Examine whether your policy or legislation falls within any of the policy triggers listed above, that is, raises an issue under s. 15 of the Charter.

  • If the answer is ‘yes’, in most cases your task will be to consider whether it is a justified restriction on the rights protected by s. 15.
  • First, consider the nature of the harm that is being addressed.
    • Does it come within one of the following:

     

    • the protection of the rights and reputation of other persons?

     

    • national security?

     

    • public order?

     

    • public health?

     

    • public morality?

 

  • If so
    • Is the policy or legislation likely to be effective in addressing that harm?

     

    • Is that restriction limited to what is necessary to prevent the harm?

     

    • How serious is the harm or potential harm?

     

    • What is the extent of the restriction on freedom of expression?

     

    • Whose expression is restricted? Do they have realistic alternative avenues for communicating their message? Does the policy or legislation restrict more people than necessary?

     

    • What forms of expression are restricted? Does the policy or legislation restrict more forms than necessary?
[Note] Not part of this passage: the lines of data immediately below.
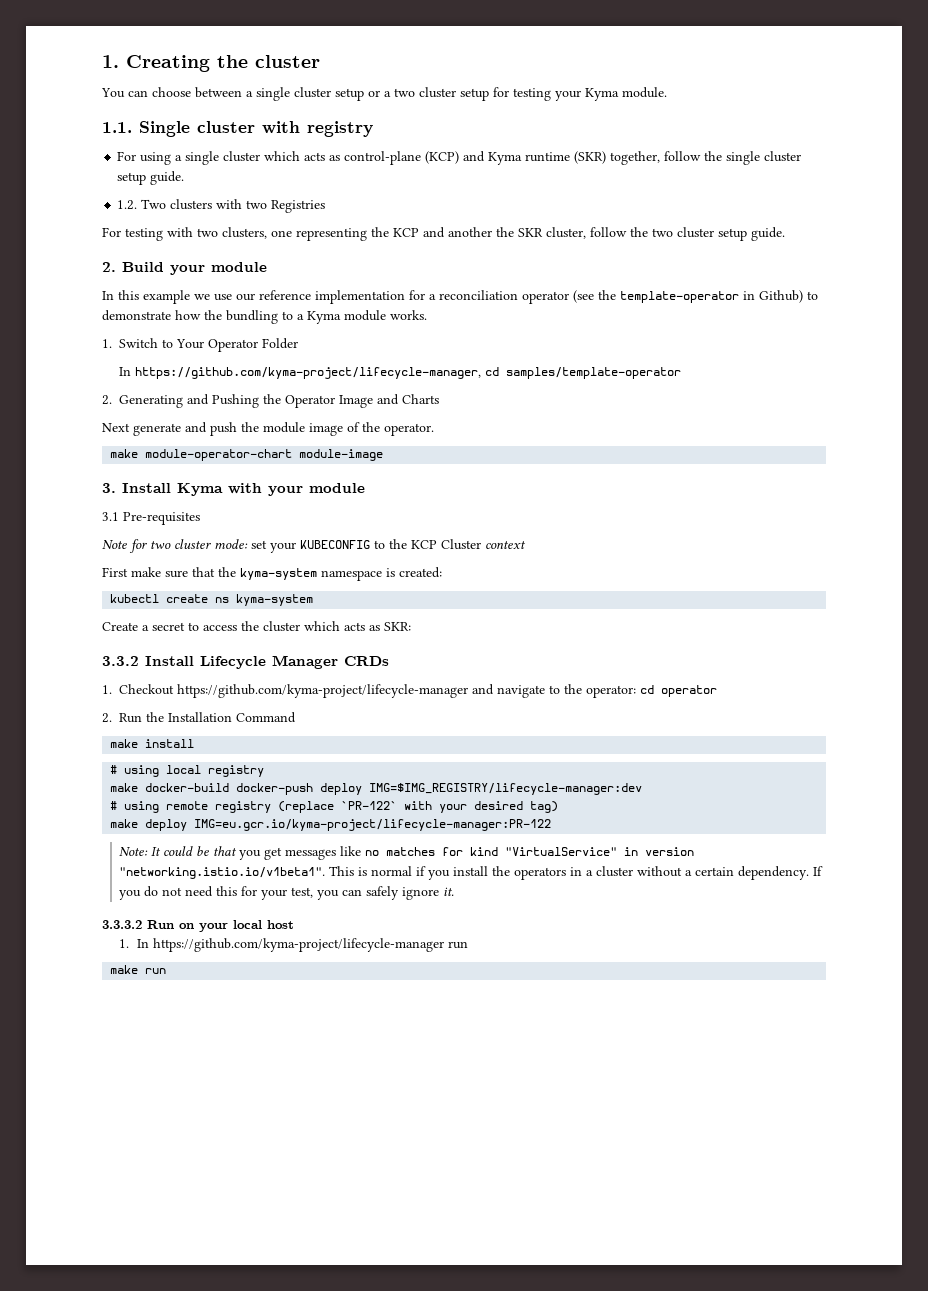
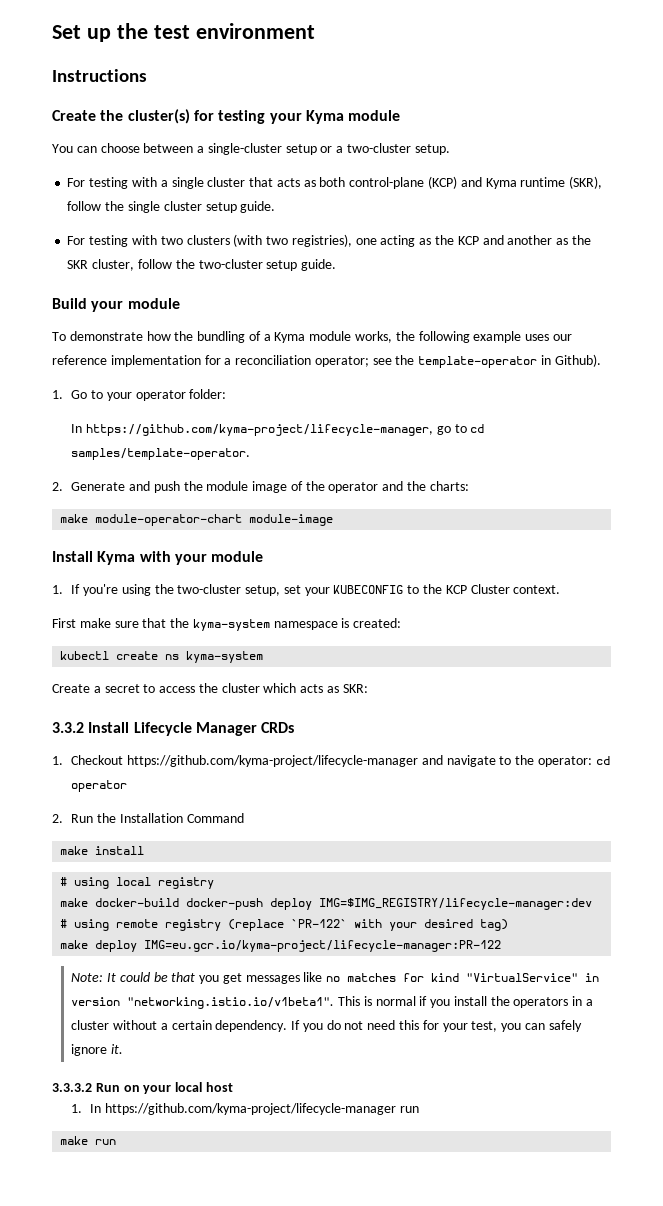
[102,55,320,72] 1. Creating the cluster -> [52,23,315,42] [52,69,147,82] [52,109,401,124] Set up the test environment // Instructions // Create the cluster(s) for testing your Kyma module
[256,87,331,101] single cluster -> [207,143,282,155] single-cluster
[394,87,667,101] [102,121,373,137] [117,151,341,165] two cluster setup for testing your Kyma module. // 1.1. Single cluster with registry // For using a single cluster which acts as -> [347,143,450,155] [67,177,346,189] two-cluster setup. // For testing with a single cluster that acts as both
[574,151,661,165] (SKR) together, -> [569,176,603,189] (SKR),
[117,199,326,213] [102,227,367,241] 1.2. Two clusters with two Registries // For testing with two clusters, one representing -> [67,234,432,247] For testing with two clusters (with two registries), one acting as
(492, 232) none -> [556,238,569,245] as
[652,227,785,241] [102,262,116,272] two cluster setup guide. // 2. -> [198,259,337,271] two-cluster setup guide. //
[102,290,232,304] In this example we use -> [52,331,550,343] To demonstrate how the bundling of a Kyma module works, the following example uses
[522,290,594,304] operator (see -> [314,356,392,367] operator; see
[759,290,818,303] [102,310,427,324] [102,338,299,352] [119,367,682,379] [102,394,440,408] [102,423,181,436] Github) to demonstrate how the bundling to a Kyma module works. // 1. Switch to Your Operator Folder // In https://github.com/kyma-project/lifecycle-manager, cd samples/template-operator // 2. Generating and Pushing the Operator Image and Charts // Next generate -> [554,354,601,367] [52,389,227,401] [71,424,485,436] [71,448,251,460] [52,482,126,491] Github). // 1. Go to your operator folder: // In https://github.com/kyma-project/lifecycle-manager, go to cd samples/template-operator. // 2. Generate
[384,423,434,436] operator. -> [328,481,469,493] operator and the charts:
[102,483,116,493] 3. -> (334, 520) none
[102,512,200,525] [102,539,248,553] 3.1 Pre-requisites // Note for two cluster mode: -> [52,584,281,596] 1. If you're using the two-cluster setup,
[485,541,526,549] context -> [513,585,561,594] context.

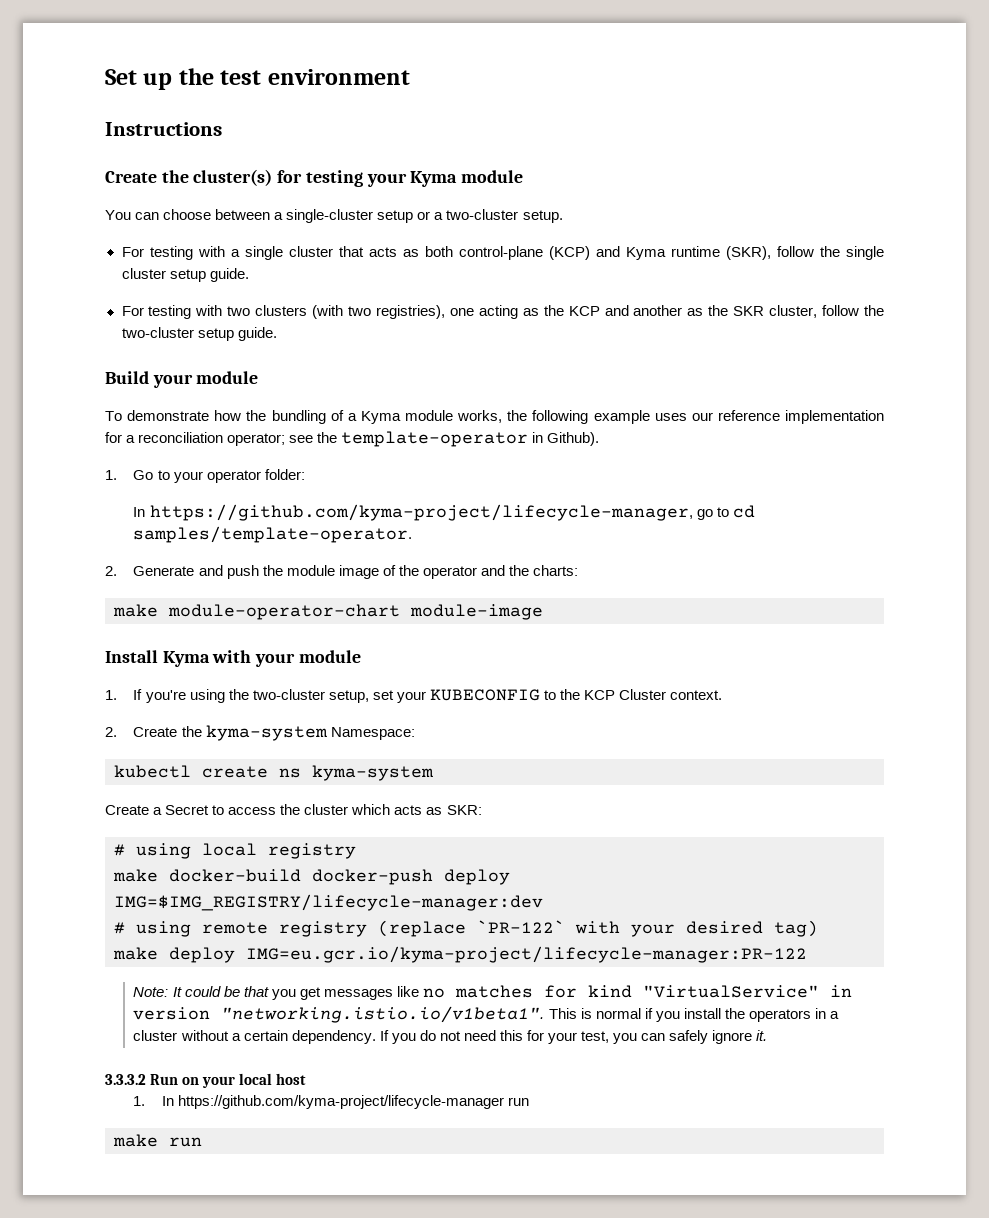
[52,618,402,631] First make sure that the kyma-system namespace is created: -> [105,725,415,741] 2. Create the kyma-system Namespace:
[104,684,140,693] secret -> [165,805,210,815] Secret
[52,722,295,736] [52,755,610,767] [71,780,128,792] [52,813,244,823] [60,846,145,855] // 3.3.2 Install Lifecycle Manager CRDs // 1. Checkout https://github.com/kyma-project/lifecycle-manager and navigate to the operator: cd operator // 2. Run the Installation Command // make install -> (482, 810) none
Are alternative avenues of communication open?

     

    • What subject matters of expression are restricted?
  • Is some alternative form of regulation possible that would result in a lesser restriction of freedom of expression?

 

    • Consider whether in your case an option would be to impose conditions on that form of speech to make it acceptable, rather than banning that form of speech altogether (for example, requiring product information and warnings rather than banning product advertising).
  • If not, consider whether it is a reasonable and demonstrably justified limitation pursuant to s. 7.